In the present study, we explored VitD association with measures of obesity in T2D and we reported that VitD was inversely related to weight, waist and hip circumferences. This is not unanticipated, as obesity has an adverse effect on VitD status due to of 25(OH)D being sequestered within adipose tissue [49, 50]. However, VitD was not related to BMI or WHR (conventional measures of overall obesity and central obesity respectively), which is in contrast with what some other studies have observed [49, 51, 52]. However, when ethnicity was taken into account, 25(OH)D was associated with BMI in white women. In comparison, 25(OH)D was not associated with anthropometric measures in the other two ethnic groups (black and Asian). These findings are in agreement with findings of other studies that has shown that ethnicity might modify the relationship between adiposity (including BMI and WHR) and serum 25(OH)D. In prior studies, either a lack of association has been observed between these variables in single multi-ethnic study groups or, different associations are found between different ethnicites [14, 53, 54]. These observations question whether VitD supplementation will have the same effect on obesity and insulin resistance among individuals from different ethnic groups. This also highlights a future need to investigate anthropometric and glycaemic responsiveness to VitD supplementation in multiple ethnicities, and could suggests ethnically personalized VitD recommendations against obesity and/or insulin resistance.

Recently, several studies have examined the relationship between 25(OH)D, obesity and diabetes, reporting lower 25(OH)D [55, 56]. Obesity is considered as a primary risk factor for T2D and so it challenging to disentangle whether low 25(OH)D is related directly to T2D, or indirectly through obesity [56-58]. In the present study, waist circumference and HOMA2-IR C-peptide remained predictors of vitD status after multiple regressions supporting vitD association with obesity and insulin resistance.

Overall, there is a need for postmenopausal women with T2D in Saudi Arabia to increase their VitD levels (which can be approached by economical approaches including VitD supplementation and increasing sunlight exposure). In addition, further studies are required to explore potential VitD protective mechanisms for T2D and adiposity in various ethnic cohorts, to understand observed disparity of VitD impact between different ethnicities. Derivation of an appropriate cut-off level for 25(OH)D for improving insulin resistance would need to be considered in the future study.

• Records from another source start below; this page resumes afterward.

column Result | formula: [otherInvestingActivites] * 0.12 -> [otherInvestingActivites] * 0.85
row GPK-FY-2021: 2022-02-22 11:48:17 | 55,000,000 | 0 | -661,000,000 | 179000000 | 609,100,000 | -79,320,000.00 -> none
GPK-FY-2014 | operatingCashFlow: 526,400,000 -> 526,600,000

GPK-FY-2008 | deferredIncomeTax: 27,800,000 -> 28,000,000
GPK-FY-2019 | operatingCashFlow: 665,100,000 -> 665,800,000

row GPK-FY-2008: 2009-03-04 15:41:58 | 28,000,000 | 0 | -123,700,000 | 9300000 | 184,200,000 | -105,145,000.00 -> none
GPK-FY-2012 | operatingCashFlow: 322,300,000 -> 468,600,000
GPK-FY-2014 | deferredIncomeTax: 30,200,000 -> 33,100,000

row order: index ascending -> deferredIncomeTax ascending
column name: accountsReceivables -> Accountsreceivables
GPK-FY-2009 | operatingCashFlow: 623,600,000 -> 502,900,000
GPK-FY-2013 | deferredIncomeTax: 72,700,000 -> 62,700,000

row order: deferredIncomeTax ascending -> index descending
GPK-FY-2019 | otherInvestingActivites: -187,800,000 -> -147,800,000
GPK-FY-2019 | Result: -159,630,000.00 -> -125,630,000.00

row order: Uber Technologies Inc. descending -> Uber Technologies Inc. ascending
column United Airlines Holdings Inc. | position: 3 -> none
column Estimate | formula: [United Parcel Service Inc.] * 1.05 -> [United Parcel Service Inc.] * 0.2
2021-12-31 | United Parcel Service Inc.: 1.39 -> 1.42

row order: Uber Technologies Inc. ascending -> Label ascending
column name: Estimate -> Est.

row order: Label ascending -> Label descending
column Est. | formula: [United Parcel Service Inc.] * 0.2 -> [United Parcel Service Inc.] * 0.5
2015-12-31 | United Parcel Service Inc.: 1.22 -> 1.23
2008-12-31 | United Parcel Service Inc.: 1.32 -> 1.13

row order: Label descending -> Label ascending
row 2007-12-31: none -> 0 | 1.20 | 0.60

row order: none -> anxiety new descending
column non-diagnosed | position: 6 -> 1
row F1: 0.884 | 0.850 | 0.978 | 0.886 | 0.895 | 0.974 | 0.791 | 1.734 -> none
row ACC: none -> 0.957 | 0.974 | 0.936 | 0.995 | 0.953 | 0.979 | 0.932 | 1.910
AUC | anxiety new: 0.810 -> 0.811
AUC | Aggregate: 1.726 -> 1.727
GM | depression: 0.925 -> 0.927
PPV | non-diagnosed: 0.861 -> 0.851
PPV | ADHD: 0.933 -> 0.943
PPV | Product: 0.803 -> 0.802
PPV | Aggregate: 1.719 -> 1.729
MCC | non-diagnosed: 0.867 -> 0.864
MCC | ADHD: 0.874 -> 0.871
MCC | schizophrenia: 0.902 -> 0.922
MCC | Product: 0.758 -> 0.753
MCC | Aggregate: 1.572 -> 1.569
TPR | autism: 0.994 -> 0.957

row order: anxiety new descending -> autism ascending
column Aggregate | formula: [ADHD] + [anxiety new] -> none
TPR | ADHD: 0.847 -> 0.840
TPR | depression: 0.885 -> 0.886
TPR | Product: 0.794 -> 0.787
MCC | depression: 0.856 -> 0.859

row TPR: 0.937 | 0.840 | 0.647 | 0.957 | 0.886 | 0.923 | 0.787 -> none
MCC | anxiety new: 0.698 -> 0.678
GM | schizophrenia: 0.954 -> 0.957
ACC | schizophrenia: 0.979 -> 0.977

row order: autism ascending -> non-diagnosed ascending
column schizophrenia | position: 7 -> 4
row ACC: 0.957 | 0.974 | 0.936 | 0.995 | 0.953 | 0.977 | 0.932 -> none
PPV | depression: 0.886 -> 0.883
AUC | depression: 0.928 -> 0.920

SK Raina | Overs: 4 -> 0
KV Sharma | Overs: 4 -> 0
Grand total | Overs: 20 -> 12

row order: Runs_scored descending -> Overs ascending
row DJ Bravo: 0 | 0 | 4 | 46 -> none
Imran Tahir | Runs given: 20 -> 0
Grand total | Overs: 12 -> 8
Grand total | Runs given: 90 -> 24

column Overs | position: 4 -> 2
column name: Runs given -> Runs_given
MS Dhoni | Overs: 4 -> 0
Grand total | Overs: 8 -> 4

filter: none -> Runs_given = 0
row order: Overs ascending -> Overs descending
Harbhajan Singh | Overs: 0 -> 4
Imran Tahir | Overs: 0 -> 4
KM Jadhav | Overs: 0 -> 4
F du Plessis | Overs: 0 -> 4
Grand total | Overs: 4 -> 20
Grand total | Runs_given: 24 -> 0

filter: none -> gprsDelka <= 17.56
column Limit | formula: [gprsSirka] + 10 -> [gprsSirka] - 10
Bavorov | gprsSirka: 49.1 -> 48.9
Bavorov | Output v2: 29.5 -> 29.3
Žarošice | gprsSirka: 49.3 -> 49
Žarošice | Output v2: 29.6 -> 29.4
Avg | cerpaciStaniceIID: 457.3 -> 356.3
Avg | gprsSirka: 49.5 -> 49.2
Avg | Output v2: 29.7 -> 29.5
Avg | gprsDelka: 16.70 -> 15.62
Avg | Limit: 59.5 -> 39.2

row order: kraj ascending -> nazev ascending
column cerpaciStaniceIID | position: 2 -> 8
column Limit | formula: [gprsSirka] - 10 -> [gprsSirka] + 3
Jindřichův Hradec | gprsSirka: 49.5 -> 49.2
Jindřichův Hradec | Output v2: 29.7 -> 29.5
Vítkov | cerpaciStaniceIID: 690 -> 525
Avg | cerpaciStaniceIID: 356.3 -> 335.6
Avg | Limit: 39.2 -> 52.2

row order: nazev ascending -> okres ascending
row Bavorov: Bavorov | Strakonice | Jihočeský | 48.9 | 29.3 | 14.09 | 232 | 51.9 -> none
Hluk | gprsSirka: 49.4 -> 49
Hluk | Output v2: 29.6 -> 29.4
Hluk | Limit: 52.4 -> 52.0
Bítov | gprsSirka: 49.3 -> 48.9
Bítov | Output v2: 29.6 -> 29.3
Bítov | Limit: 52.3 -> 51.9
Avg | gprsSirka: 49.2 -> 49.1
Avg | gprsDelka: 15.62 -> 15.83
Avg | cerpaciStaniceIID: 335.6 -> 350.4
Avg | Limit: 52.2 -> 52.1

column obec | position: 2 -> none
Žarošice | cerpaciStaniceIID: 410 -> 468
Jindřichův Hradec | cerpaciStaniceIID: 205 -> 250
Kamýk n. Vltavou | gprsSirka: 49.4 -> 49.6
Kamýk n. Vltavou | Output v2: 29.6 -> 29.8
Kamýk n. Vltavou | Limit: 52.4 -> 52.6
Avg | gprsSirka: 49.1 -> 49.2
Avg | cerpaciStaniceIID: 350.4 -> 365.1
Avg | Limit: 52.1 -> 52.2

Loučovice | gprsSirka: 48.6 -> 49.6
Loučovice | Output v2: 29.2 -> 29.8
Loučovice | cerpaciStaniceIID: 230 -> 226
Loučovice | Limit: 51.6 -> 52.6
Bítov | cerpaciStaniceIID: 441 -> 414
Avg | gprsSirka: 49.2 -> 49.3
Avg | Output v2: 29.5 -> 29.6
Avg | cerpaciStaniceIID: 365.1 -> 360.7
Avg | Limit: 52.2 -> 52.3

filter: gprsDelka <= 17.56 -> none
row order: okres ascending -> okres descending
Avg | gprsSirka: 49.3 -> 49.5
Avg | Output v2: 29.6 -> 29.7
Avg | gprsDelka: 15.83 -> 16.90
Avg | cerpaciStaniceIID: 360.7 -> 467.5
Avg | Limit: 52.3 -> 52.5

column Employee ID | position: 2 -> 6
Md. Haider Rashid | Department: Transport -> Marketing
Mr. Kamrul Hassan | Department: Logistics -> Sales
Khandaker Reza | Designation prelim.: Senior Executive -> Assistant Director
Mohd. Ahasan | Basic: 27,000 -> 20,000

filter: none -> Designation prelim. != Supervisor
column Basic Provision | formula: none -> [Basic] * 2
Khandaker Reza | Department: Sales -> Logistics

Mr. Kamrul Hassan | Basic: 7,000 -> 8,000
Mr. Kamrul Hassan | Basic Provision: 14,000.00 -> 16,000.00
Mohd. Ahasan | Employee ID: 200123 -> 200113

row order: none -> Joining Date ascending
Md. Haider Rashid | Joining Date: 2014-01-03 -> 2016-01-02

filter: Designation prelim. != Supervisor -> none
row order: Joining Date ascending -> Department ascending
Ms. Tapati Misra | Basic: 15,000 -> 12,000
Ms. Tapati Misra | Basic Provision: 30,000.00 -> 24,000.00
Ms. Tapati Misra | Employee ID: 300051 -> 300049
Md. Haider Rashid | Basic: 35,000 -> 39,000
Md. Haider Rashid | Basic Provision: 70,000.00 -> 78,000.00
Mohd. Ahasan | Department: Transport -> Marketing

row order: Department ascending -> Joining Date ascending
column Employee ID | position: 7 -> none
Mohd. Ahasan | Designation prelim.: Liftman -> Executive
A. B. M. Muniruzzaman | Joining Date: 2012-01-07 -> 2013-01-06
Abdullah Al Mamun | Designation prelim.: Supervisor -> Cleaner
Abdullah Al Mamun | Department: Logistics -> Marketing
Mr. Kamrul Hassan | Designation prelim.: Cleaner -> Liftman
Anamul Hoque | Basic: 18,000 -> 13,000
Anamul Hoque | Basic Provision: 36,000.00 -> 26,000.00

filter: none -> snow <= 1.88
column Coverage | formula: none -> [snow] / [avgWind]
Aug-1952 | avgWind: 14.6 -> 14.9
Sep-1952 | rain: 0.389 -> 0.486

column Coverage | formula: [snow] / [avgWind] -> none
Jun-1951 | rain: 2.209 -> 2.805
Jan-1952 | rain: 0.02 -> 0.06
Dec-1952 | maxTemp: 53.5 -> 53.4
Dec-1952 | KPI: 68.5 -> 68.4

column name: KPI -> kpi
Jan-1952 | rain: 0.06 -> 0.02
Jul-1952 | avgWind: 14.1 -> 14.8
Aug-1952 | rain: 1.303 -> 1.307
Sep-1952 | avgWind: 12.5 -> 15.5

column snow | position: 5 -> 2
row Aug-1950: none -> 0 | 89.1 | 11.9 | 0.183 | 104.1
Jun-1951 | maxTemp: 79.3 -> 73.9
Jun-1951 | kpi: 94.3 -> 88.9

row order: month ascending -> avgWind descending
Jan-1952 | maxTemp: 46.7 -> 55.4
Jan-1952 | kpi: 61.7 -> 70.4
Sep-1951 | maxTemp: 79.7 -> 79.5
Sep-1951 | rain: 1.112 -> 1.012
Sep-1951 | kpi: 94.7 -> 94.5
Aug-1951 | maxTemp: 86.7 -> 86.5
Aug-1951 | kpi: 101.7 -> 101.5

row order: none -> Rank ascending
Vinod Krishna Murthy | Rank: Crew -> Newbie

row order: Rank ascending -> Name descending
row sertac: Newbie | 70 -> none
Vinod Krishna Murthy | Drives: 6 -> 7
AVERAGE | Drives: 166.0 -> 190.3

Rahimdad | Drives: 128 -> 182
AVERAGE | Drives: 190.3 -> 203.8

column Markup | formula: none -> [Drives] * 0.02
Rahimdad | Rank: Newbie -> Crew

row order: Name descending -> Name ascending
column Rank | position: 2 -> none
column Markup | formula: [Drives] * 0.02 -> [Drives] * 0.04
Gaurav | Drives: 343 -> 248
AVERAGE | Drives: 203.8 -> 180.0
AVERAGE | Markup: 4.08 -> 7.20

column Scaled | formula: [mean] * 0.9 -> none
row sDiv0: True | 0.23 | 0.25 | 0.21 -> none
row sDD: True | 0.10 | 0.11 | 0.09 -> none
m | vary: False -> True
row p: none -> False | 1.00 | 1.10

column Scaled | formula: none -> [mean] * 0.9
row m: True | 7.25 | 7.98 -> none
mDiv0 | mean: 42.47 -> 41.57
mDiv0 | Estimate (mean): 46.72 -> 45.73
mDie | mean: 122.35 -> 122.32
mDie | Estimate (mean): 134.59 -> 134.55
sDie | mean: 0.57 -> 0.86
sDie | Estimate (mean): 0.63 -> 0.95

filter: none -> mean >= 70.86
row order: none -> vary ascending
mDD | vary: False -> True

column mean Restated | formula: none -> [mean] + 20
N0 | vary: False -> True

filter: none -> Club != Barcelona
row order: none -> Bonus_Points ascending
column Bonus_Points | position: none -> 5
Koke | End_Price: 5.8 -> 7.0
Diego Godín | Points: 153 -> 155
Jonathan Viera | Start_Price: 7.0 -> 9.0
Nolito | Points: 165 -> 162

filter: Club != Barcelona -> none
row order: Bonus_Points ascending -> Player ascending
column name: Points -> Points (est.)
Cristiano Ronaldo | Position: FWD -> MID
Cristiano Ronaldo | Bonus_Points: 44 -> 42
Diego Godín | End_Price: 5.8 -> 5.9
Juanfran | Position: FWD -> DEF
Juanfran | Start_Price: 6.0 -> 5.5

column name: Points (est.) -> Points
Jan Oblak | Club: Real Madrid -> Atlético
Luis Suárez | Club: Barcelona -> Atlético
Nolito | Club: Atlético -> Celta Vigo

The present study has several limitations that have to be taken into account or consideration when interpreting the results. Sample sizes of subcategorized black and Asian ethnic groups were small and would need to be increased in order to confirm these findings related to ethnicity. Another limitation is that this study is cross-sectional in nature, therefore, causality of temporal VitD associations in T2D cannot be confirmed. Furthermore, variations in diabetic treatment regimens and duration of T2D amongst participating women might contribute to the VitD relationship with glycaemic control parameters. Physical activity and VitD dietary intake were both assessed by self-report. Although, the present study relied on single measurements of vitD and did not consider seasonal variation of vitD level, the abundance of sunshine throughout the years in Saudi Arabia makes the seasonal aspect less relevant than in other cohorts.

Conclusions

VitD deficiency (serum 25(OH)D < 12 ng/ml) is highly prevalent among postmenopausal women with T2D. Our findings confirm the inverse VitD relationship with some measures of obesity and insulin sensitivity in T2D, however this association was only observed in white subjects but not in those from black or Asian origin. Further studies are required to understand the underlying mechanism responsible for this ethnic variation and to explore and compare VitD supplementation responses in black, and white and Asian ethnic groups.